AN-026: Subsample robustness (data-rich vs low/high bid counts)¶
Intuition (plain-language)
Does the result only work for firms with rich bid histories? If so it would inherit the data dependence of the expensive screens it claims to replace. It doesn't: FL14 AUC stays in a tight band (0.887–0.912) across data-rich, low-bid, and high-bid subsamples. That data-independence is the whole operational selling point — the award-layer screen runs on cheap administrative records whether or not bid microdata exists.
Question¶
Does the cobidder concentration result survive across always-loser sub-populations defined by bid-microdata availability? This is the right cross-cut for the cost-of-evidence argument (H:gatekeeping-cost-of-evidence) and for the complementarity claim (H:award-bid-complementarity): if the FL signal were merely picking up bid-data availability, AUC would track availability across the subsamples. It does not.
Design¶
- Full sample: 16,843 always-losers; 193 cobidders.
- Subsamples:
- full: all 16,843 firms.
- data_rich: firms with bid microdata available (N = 12,575; 193 cobidders).
- low_n_bids: firms with low bid count (N = 11,134; 132 cobidders).
- high_n_bids: firms with high bid count (N = 5,709; 61 cobidders).
- Scores evaluated per subsample:
- is_fl: FL14 binary indicator;
- tenders_count: continuous log_tc;
- imhof_cv: bid coefficient of variation;
- imhof_log_sd: log SD of bids.
Results¶
AUC × subsample × score (selected; full table in source CSV):
| Subsample | FL14 | log_tc | Imhof CV | Imhof log_sd | N | N+ |
|---|---|---|---|---|---|---|
| full | 0.924 | 0.939 | 0.854 | 0.790 | 16,843 | 193 |
| data_rich | 0.887 | 0.918 | 0.840 | 0.781 | 12,575 | 193 |
| low_n_bids | 0.909 | 0.933 | 0.847 | 0.765 | 11,134 | 132 |
| high_n_bids | 0.912 | 0.962 | 0.865 | 0.824 | 5,709 | 61 |
All AUCs come with 95% bootstrap CIs in the source CSV. Selected CIs:
- FL14 full: [0.898, 0.925]
- log_tc full: [0.932, 0.946]
- log_tc high_n_bids: [0.954, 0.970] — tightest in the high-bid-count cell where the score discriminates most.
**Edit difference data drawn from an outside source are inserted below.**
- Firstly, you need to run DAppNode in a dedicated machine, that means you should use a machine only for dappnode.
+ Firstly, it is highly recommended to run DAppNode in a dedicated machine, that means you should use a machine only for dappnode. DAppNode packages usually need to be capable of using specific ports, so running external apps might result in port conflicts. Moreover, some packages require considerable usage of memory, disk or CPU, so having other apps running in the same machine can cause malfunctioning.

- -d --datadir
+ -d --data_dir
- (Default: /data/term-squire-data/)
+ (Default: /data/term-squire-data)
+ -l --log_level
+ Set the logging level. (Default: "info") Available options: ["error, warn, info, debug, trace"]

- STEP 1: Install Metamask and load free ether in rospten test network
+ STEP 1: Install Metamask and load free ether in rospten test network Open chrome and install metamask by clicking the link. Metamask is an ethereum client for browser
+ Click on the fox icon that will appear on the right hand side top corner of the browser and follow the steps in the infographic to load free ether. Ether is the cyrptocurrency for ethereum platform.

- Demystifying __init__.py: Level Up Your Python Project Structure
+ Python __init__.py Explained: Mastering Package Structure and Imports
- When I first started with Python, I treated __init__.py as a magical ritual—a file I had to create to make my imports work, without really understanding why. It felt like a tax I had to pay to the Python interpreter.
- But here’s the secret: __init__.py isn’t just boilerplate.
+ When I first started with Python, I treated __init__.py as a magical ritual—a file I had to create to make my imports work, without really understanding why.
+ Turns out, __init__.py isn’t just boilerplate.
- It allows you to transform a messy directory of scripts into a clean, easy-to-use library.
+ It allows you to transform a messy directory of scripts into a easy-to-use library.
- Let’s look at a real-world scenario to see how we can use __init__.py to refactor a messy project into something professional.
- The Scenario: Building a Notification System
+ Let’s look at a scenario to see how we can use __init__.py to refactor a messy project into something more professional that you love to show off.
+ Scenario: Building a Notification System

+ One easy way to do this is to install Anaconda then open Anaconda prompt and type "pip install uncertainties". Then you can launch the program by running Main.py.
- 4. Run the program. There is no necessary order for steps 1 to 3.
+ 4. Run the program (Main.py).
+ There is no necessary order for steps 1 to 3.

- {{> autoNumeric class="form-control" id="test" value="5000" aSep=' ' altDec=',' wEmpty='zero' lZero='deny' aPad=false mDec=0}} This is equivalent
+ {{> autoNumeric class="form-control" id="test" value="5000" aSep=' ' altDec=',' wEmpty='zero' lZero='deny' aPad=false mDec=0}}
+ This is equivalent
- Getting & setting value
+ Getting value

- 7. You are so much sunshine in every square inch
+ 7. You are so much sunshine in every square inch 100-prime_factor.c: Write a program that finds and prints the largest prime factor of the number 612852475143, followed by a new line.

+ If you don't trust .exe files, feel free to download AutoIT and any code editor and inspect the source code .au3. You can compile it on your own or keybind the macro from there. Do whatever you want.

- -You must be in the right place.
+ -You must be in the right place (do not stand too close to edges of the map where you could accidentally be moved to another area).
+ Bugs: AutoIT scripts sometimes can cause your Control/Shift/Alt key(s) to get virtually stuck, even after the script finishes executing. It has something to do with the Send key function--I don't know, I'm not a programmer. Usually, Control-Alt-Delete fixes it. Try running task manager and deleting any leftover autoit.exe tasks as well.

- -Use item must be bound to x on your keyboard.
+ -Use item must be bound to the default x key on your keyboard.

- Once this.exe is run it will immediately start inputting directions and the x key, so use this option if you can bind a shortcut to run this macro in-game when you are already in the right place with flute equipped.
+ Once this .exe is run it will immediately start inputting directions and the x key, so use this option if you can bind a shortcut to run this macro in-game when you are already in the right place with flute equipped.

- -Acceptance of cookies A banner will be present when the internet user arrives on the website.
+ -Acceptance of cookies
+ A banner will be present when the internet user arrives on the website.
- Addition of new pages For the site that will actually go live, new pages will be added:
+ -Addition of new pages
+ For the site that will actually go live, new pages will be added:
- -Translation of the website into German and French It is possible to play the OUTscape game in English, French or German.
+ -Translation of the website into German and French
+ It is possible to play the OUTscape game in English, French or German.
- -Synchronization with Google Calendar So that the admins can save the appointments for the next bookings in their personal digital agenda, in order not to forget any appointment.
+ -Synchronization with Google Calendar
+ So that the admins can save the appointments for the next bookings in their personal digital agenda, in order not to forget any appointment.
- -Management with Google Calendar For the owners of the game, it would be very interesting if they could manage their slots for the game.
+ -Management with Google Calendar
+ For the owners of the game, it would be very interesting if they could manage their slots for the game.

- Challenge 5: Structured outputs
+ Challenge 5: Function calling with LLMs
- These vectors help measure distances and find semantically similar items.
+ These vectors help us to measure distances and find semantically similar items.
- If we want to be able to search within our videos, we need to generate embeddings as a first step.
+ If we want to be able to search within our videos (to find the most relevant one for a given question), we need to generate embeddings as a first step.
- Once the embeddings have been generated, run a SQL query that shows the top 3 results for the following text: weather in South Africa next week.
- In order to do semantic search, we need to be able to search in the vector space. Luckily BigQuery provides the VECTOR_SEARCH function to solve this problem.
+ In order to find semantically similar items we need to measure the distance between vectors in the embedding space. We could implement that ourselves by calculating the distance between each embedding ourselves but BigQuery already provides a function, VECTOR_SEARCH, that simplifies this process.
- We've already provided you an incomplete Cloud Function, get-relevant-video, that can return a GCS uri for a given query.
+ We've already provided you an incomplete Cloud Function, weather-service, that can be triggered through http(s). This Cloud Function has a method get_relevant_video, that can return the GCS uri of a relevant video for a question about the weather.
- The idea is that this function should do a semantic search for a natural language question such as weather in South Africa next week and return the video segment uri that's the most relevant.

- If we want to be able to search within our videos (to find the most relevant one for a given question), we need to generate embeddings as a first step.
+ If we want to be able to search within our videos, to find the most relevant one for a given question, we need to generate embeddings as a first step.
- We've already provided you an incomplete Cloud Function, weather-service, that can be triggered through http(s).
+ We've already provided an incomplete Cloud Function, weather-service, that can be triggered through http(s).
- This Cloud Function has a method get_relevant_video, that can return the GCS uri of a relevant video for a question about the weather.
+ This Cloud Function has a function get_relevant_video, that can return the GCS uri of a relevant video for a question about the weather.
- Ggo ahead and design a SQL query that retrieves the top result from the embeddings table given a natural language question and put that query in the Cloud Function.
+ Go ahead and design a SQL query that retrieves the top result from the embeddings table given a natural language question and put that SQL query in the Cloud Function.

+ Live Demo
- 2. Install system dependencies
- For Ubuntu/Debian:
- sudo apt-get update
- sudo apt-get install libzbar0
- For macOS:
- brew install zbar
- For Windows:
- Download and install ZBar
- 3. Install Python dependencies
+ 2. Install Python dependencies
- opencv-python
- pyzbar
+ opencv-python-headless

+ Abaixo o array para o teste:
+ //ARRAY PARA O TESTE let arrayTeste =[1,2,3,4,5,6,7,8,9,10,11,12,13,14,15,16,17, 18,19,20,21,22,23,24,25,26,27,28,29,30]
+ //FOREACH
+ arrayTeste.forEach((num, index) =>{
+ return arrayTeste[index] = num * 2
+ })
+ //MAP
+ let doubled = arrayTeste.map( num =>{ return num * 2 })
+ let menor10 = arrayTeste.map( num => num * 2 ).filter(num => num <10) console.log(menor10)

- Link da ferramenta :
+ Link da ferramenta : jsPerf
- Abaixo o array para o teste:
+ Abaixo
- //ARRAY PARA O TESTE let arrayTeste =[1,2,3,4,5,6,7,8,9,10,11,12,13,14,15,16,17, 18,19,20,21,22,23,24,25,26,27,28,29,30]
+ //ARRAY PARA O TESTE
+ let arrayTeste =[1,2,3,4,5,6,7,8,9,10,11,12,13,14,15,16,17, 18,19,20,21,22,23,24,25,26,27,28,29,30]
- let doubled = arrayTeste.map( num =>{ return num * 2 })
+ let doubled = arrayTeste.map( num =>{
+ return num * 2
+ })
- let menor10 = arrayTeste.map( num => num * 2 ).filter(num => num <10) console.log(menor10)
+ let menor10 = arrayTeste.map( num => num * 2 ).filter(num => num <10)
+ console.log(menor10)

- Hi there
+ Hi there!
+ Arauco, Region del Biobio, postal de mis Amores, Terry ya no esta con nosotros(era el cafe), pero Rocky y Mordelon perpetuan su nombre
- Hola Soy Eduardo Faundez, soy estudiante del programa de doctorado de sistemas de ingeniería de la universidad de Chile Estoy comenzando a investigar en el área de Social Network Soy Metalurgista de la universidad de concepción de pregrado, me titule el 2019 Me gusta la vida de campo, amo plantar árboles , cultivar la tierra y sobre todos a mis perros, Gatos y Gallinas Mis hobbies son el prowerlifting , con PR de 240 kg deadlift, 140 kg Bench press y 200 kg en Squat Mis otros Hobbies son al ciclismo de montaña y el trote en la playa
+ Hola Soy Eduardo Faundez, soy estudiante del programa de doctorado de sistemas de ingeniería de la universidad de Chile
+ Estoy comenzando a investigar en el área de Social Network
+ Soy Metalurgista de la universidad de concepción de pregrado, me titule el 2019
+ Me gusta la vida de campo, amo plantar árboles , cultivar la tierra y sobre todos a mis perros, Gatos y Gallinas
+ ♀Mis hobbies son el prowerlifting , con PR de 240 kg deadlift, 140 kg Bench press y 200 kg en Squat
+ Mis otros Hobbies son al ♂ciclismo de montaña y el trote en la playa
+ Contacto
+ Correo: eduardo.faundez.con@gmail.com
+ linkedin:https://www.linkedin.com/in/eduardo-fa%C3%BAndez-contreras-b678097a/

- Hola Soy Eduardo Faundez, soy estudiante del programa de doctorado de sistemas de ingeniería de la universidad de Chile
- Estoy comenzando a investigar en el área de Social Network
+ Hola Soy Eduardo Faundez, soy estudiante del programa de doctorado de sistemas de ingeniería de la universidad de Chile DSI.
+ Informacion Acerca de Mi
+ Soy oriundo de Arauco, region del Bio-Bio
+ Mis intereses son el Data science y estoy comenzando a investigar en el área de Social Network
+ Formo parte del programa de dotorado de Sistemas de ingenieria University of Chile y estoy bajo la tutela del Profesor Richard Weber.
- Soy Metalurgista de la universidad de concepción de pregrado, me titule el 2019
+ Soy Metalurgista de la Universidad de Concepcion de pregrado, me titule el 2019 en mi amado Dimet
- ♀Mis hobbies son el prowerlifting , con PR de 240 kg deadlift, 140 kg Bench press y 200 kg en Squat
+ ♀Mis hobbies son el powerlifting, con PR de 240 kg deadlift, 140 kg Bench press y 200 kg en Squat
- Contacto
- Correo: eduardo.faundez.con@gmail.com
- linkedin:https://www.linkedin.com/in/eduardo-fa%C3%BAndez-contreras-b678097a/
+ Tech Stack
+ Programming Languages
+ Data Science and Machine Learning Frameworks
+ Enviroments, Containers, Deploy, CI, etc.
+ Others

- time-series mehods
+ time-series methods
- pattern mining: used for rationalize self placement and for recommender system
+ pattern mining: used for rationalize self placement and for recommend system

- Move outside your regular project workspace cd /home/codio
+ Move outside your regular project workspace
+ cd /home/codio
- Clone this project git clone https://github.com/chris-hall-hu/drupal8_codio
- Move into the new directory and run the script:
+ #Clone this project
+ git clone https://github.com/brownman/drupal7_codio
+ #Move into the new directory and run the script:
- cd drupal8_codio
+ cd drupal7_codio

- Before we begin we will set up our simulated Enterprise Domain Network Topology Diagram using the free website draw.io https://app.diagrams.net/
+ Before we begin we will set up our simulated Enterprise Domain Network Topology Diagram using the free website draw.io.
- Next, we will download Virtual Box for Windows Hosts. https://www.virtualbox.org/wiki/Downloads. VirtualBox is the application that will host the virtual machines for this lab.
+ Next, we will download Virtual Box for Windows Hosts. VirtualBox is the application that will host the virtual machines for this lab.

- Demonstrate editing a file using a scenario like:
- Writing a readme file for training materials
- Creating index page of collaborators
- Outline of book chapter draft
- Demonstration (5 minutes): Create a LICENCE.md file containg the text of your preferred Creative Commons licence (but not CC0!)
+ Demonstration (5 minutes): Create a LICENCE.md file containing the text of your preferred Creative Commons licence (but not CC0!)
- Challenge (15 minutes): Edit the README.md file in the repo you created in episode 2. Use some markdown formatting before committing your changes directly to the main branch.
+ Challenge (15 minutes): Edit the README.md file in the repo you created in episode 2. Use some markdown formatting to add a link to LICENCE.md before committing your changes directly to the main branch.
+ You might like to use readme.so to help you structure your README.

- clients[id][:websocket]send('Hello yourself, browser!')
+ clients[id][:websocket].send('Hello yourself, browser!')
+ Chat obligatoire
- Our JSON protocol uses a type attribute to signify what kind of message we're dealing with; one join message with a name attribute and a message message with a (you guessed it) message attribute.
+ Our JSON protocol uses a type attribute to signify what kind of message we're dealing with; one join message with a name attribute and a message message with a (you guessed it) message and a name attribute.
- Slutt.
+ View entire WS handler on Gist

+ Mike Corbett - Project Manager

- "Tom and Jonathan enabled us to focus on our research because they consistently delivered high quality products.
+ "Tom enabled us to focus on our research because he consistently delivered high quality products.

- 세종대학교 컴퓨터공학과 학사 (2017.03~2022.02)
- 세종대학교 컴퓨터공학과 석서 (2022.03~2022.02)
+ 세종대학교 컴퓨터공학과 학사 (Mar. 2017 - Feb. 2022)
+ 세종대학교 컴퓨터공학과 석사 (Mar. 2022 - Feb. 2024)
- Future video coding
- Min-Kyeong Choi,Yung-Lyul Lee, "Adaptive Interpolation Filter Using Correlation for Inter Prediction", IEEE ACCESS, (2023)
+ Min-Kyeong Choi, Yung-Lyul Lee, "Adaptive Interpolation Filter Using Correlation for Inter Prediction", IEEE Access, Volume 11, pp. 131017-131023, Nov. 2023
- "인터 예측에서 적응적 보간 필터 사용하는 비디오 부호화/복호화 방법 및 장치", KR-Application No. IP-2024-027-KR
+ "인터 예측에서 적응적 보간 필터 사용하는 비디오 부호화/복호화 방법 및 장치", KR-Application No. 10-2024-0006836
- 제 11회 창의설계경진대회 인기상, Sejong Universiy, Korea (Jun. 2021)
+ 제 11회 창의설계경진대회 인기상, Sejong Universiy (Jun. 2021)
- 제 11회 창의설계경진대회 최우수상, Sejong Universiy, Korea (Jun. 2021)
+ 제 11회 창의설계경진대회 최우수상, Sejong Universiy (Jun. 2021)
- FL14 high_n_bids: [0.875, 0.950] — widest in the smallest subsample.
Source: output/auc_by_subsample/auc_subsample.csv.
Figure: AUC point estimates with 95% CIs across the four subsamples (full / data_rich / low_n_bids / high_n_bids) crossed with the four scores (FL14, log_tc, Imhof CV, Imhof log_sd). FL14 AUC stable in the 0.89–0.91 band across subsamples; log_tc dominates in every cell; Imhof scores below the award-layer scores throughout.
Interpretation¶
Four readings, all supporting H1:
-
FL signal does not depend on bid-microdata richness. FL14 AUC is 0.924 in the full sample, 0.887 in data-rich, 0.909 in low-bid, 0.912 in high-bid. Range = 0.025. The signal carries across the data richness margin — the screen is not a proxy for "we have lots of bid data on this firm".
-
Continuous score dominates in every subsample. log_tc AUC exceeds FL14 in all four cells (0.939 > 0.924 full; 0.918 > 0.887 data-rich; 0.933 > 0.909 low-bid; 0.962 > 0.912 high-bid). The horse-race result of AN-011 is not driven by any one subsample.
-
Imhof CV is informative but lower across the board. Imhof CV AUC 0.84–0.87 across subsamples — well above chance, but consistently below the award-layer scores. This is the same complementarity pattern as AN-010 and supports the "two layers operate at different evidentiary stages" framing.
-
High-bid-count cell is the tightest discriminator. log_tc AUC reaches 0.962 in the high-bid-count subsample. This is where the joint scoring of AN-010 approaches its full-observability ceiling. The cell is small (N = 5,709) but gives the cleanest read.
The subsample sweep is the cross-cut that the JLEO reviewer will ask for: "does your result come from the same firms that have rich bid data?" The answer is no — the screen carries across the data-availability margin.
Follow-ups¶
- Decomposition by procurement modality crossed with bid-data richness.
- Sub-period × subsample crossover.
- Add macros
\valAUCSubsampleFull,\valAUCSubsampleDataRich,\valAUCSubsampleLowBids,\valAUCSubsampleHighBids(per score) toscripts/99_make_paper_values.R.